## WHAT THE EXERCISE ASKS:
All of the data must be output exactly, with every picture left out.

Segment Start: GIVEN DATA

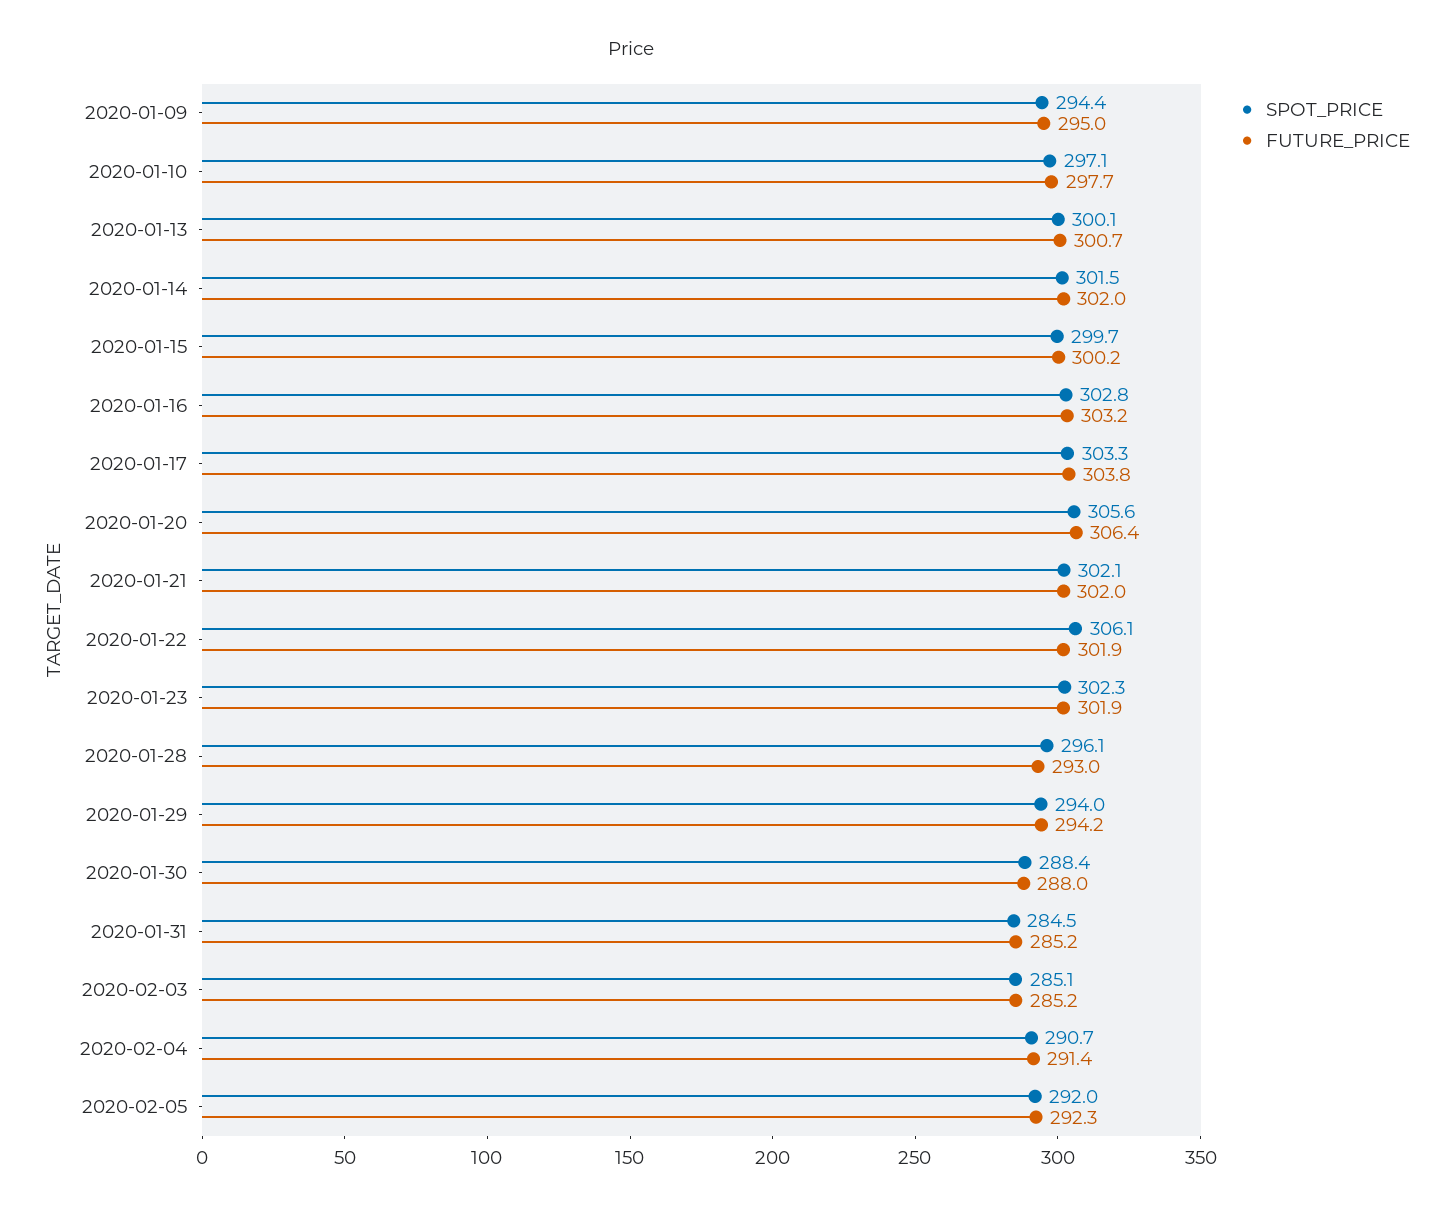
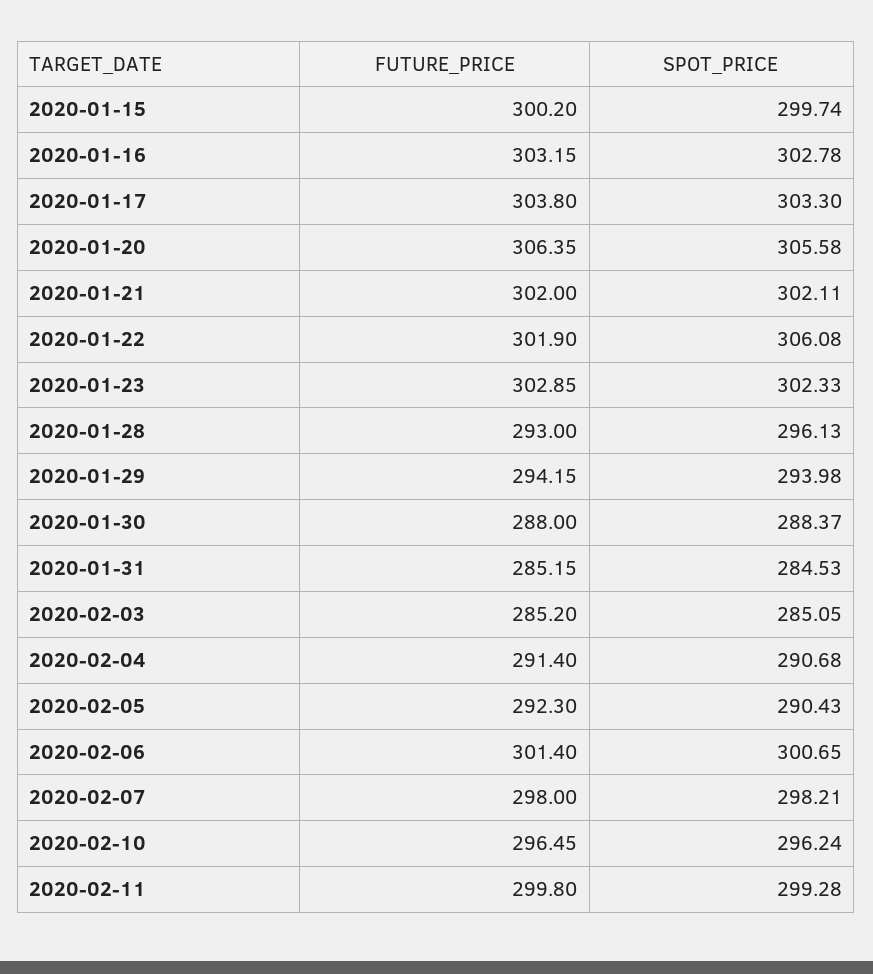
SPOT_PRICE, 2020-01-09: 294.4 -> none
FUTURE_PRICE, 2020-01-09: 295 -> none
SPOT_PRICE, 2020-01-10: 297.1 -> none
FUTURE_PRICE, 2020-01-10: 297.7 -> none
SPOT_PRICE, 2020-01-13: 300.1 -> none
FUTURE_PRICE, 2020-01-13: 300.7 -> none
SPOT_PRICE, 2020-01-14: 301.5 -> none
FUTURE_PRICE, 2020-01-14: 302 -> none
FUTURE_PRICE, 2020-01-23: 301.9 -> 302.85
SPOT_PRICE, 2020-02-05: 292 -> 290.43
FUTURE_PRICE, 2020-02-06: none -> 301.4
SPOT_PRICE, 2020-02-06: none -> 300.65
FUTURE_PRICE, 2020-02-07: none -> 298
SPOT_PRICE, 2020-02-07: none -> 298.21
FUTURE_PRICE, 2020-02-10: none -> 296.45
SPOT_PRICE, 2020-02-10: none -> 296.24
FUTURE_PRICE, 2020-02-11: none -> 299.8
SPOT_PRICE, 2020-02-11: none -> 299.28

Segment End: GIVEN DATA

## YOUR SOLUTION:
SPOT_PRICE, 2020-01-09: 294.4 -> none
FUTURE_PRICE, 2020-01-09: 295 -> none
SPOT_PRICE, 2020-01-10: 297.1 -> none
FUTURE_PRICE, 2020-01-10: 297.7 -> none
SPOT_PRICE, 2020-01-13: 300.1 -> none
FUTURE_PRICE, 2020-01-13: 300.7 -> none
SPOT_PRICE, 2020-01-14: 301.5 -> none
FUTURE_PRICE, 2020-01-14: 302 -> none
FUTURE_PRICE, 2020-01-23: 301.9 -> 302.85
SPOT_PRICE, 2020-02-05: 292 -> 290.43
FUTURE_PRICE, 2020-02-06: none -> 301.4
SPOT_PRICE, 2020-02-06: none -> 300.65
FUTURE_PRICE, 2020-02-07: none -> 298
SPOT_PRICE, 2020-02-07: none -> 298.21
FUTURE_PRICE, 2020-02-10: none -> 296.45
SPOT_PRICE, 2020-02-10: none -> 296.24
FUTURE_PRICE, 2020-02-11: none -> 299.8
SPOT_PRICE, 2020-02-11: none -> 299.28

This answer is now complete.